Thursday, December 29, 2005

holiday spirit?

Sunday, December 18, 2005

dang..... 2 posts in one day...... 'sup w/that ?

SO

there's this guy
in our neighborhood
from down the hill
who walks his dog
from his car

we live on a dead-end street

and every now and then
while i sit outside
smoking a ciggie

he'll drive by
at like 5 mph
dog trotting along the street

he
talking on his cell
dog
lifting his leg
now and again

SO

this dog is as grey in the chops
as this guy in the car
and
yeah
well

maybe it is a little chilly outside
this time of year

yet even with the odds at
7 to 1
i'm betting on the dog


Tomas

Hypocrite

Ultimatum



I gave my wife
an ultimatum
the other nite

it was stupid
built exponentially
frustration to the nth power


thing is
i HATE
ultimatums

tell me

this…

or…

and I’ll choose

or…

every time

if nothing else
outa’ spite

i gave my wife
an ultimatum
the other nite
doesn’t matter what it was
nothing (ultimately) matters

i was happy when she accepted my apology
and so very proud of her
when she chose

or…


Tomas

Sunday, December 04, 2005

Perceptions




in Looking out



to touch
is to
perceive
as bubbles fighting
to reach the surface
descending panic
in ascending motion
whole
and spherical
and silent
rushed to break
the water's edge
and vanish!




Tomas

Wednesday, November 23, 2005

Annual Thanksgiving Day poem

Thanksgiving is my favorite holiday.

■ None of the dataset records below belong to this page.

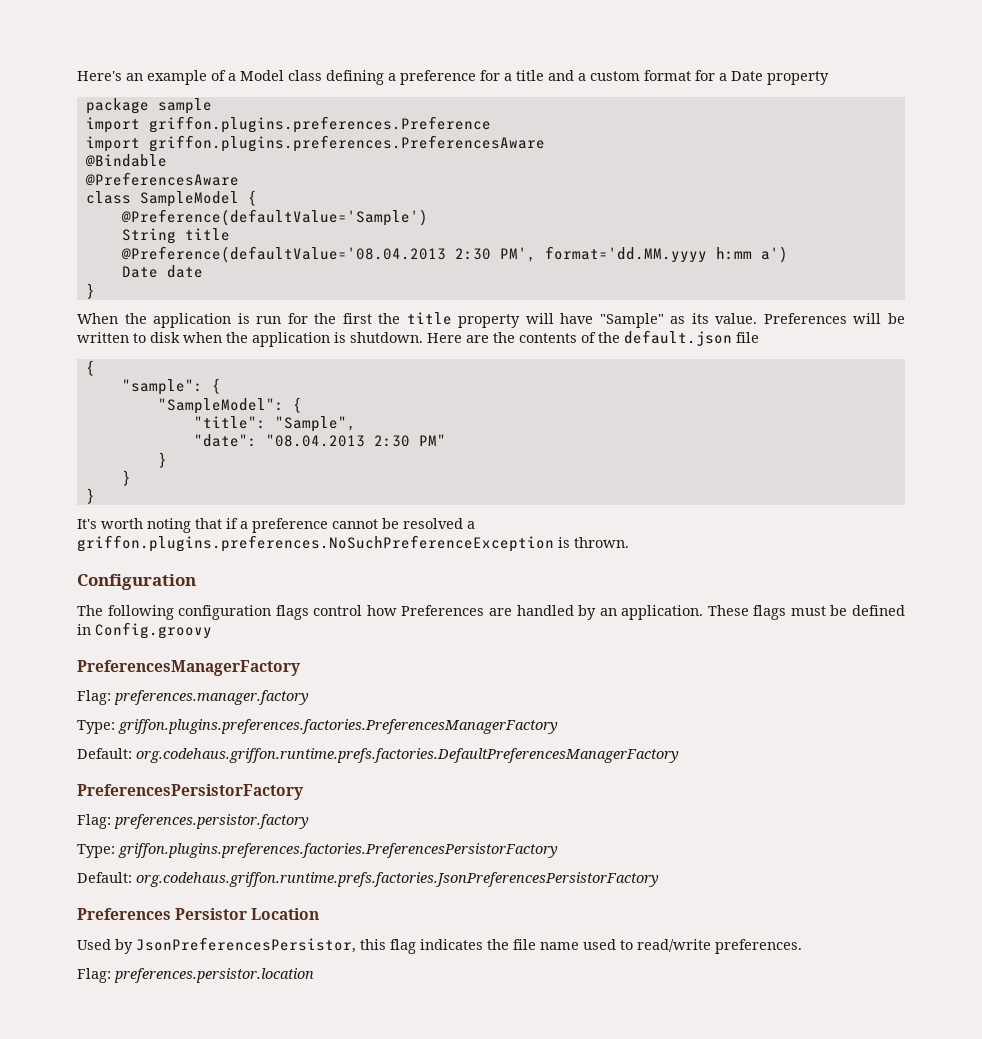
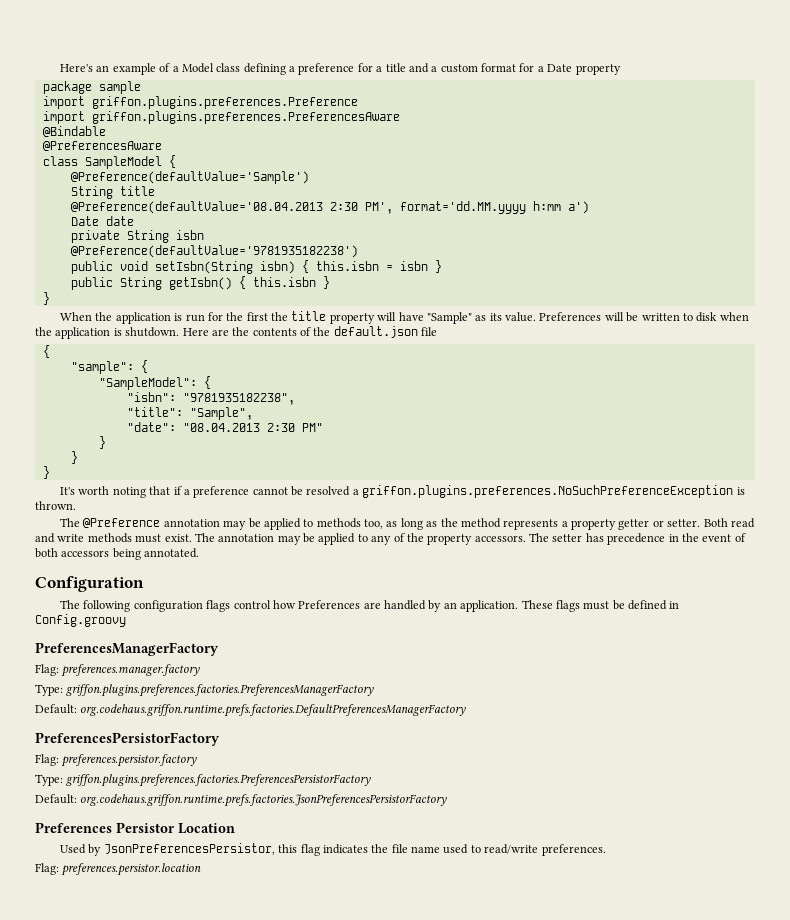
+ private String isbn
+ @Preference(defaultValue='9781935182238')
+ public void setIsbn(String isbn) { this.isbn = isbn }
+ public String getIsbn() { this.isbn }
+ "isbn": "9781935182238",
+ The @Preference annotation may be applied to methods too, as long as the method represents a property getter or setter. Both read and write methods must exist. The annotation may be applied to any of the property accessors. The setter has precedence in the event of both accessors being annotated.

I truly reflect on all I have to be thankful for. (well there is the food and the beer as well !!)



Thanks Given


i am thankful for my new home
safe and warm and cozy

thank you Karla
for opening your mind and letting your perfect spiritual self inside
and for declaring our love by marriage
i love you
i adore you

thank you Emma Claire
for the artistic and creative spirit you bring into my life
and reminding me that age is not a definition

thank you hannaH
for sharing secrets with me... trusting your 'step-dad'
and for every single hug you have given me (physical or otherwise)

thank you mom
for molding me in such a wild and good natured and wondrous manner
you ARE the best

thank you to my siblings for all your love and...

Anna.... for being the pillar of reality in a not so reality based family
(i'm still jealous of your latest Harley)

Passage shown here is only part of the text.